Whether the rollout is rolling, blue-green, canary, or Lambda alias-based, shared-schema compatibility is still the common backbone.

1) First truth to accept: the database is usually shared

Blue-green or canary may give you multiple application versions, but most production systems still have one primary database schema.

That makes these questions central:

  • is old app plus expanded schema safe?
  • is new app plus expanded schema safe?
  • from which point does old app plus contracted schema become impossible?

Traffic strategy and schema compatibility are different concerns.

2) How to use Alembic in CI

A common mistake is to stop after verifying that a revision file exists. In practice CI should go further.

Baseline CI checks

  1. review alembic revision --autogenerate output manually
  2. verify alembic upgrade head on an ephemeral database
  3. ideally replay upgrade from the current production head to the candidate head
  4. run application tests against the upgraded schema
  5. confirm whether the change is destructive, requires backfill, or needs rollout splitting

Questions CI should answer

  • is this really a rename, or did it become drop plus add?
  • did autogenerate miss index or constraint intent?
  • is a contract step hidden inside the same release?
  • is the data migration small enough for an Alembic revision, or does it need a separate job?

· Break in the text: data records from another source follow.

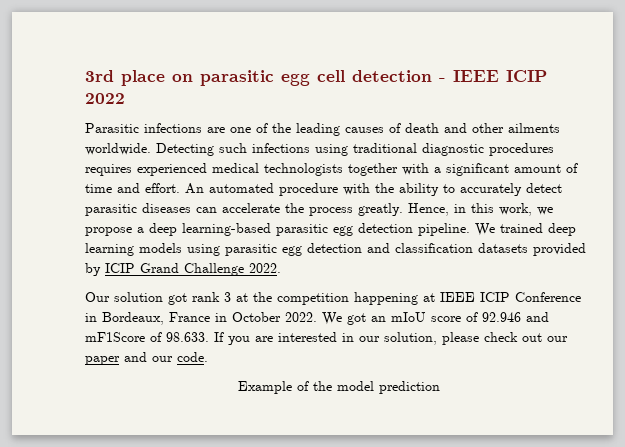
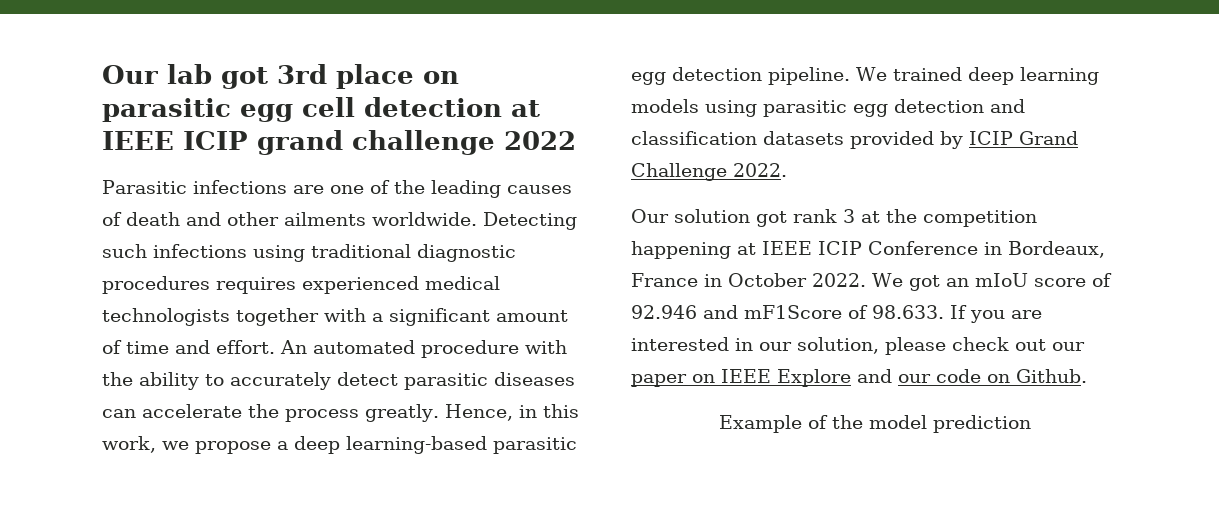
(85, 76) none -> [102,64,268,89] Our lab got
[439,70,547,82] - IEEE ICIP -> [511,100,540,117] [102,130,495,155] at IEEE ICIP grand challenge
[124,352,208,362] and our code. -> [692,369,1087,387] on IEEE Explore and our code on Github.

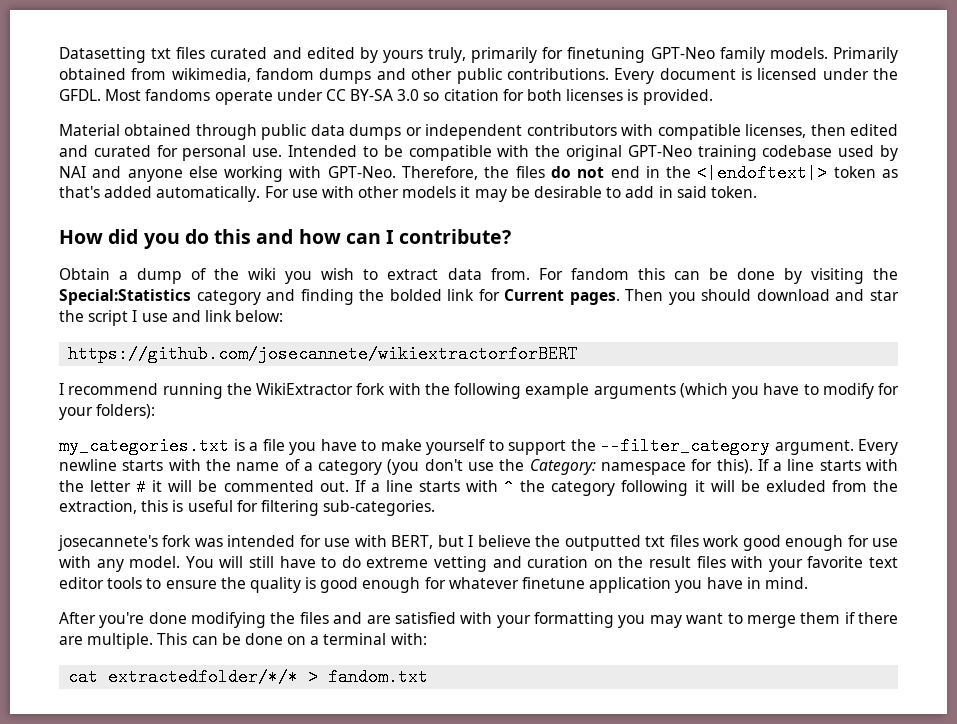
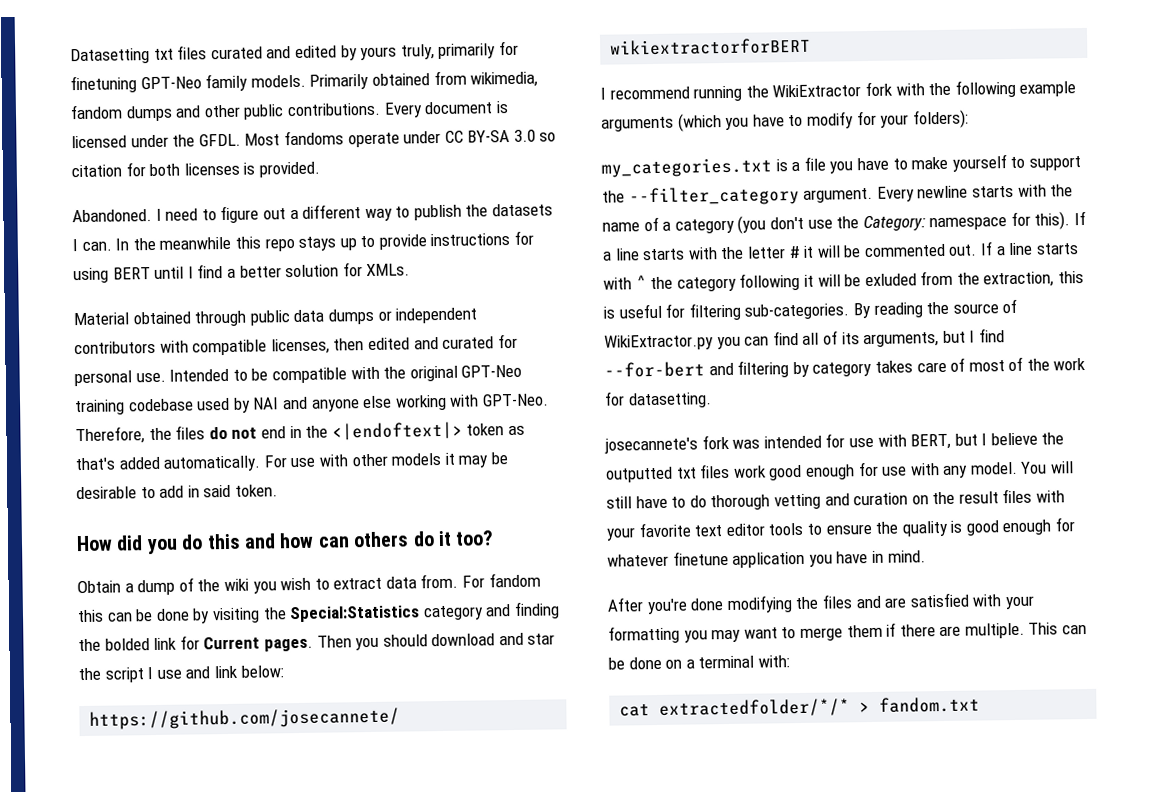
(713, 97) none -> [72,203,554,224] [72,230,535,252] [73,262,411,284] // Abandoned. I need to figure out a different way to publish the datasets I can. In the meanwhile this repo stays up to provide instructions for using BERT until I find a better solution for XMLs.
[386,229,512,244] I contribute? -> [353,530,495,548] others do it too?
(436, 508) none -> [852,298,1018,319] [604,328,1005,351] [604,356,1087,378] [604,391,712,409] By reading the source of WikiExtractor.py you can find all of its arguments, but I find --for-bert and filtering by category takes care of most of the work for datasetting.
[366,557,429,568] extreme -> [710,494,771,511] thorough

3) Default CD shape: separate migration jobs from deploy jobs

The safest baseline looks like this.

Step 1. expand migration job

  • add nullable columns
  • add additive indexes, tables, or constraints
  • apply only changes that do not break the old application

Step 2. compatibility app deploy

  • deploy a version that understands both old and new schema shapes
  • prepare dual read, dual write, or flags with the feature still off
  • do not contract yet

Step 3. backfill job

  • run larger data migrations as a separate job or worker
  • include chunked transactions, checkpoints, retry, and metrics

Step 4. progressive traffic shift

  • use rolling update, blue-green, canary, or Lambda alias traffic shifting
  • schema still needs to be tolerated by both old and new versions

Step 5. cutover

  • switch reads or writes to the new column via feature flag or config
  • watch metrics, error rate, and lag

Treat cutover as an explicit gate, not just a config flip.

  • confirm new_column IS NULL is effectively zero
  • confirm old/new representation mismatch queries are within threshold
  • confirm app error rate, p95/p99 latency, and downstream consumer lag are stable
  • confirm you can still roll back immediately by flipping flags or routing, without touching schema

Step 6. later contract migration

  • remove old columns or constraints only after the old app is fully gone
  • usually in a later release after stabilization

Rollback also changes meaning across these stages.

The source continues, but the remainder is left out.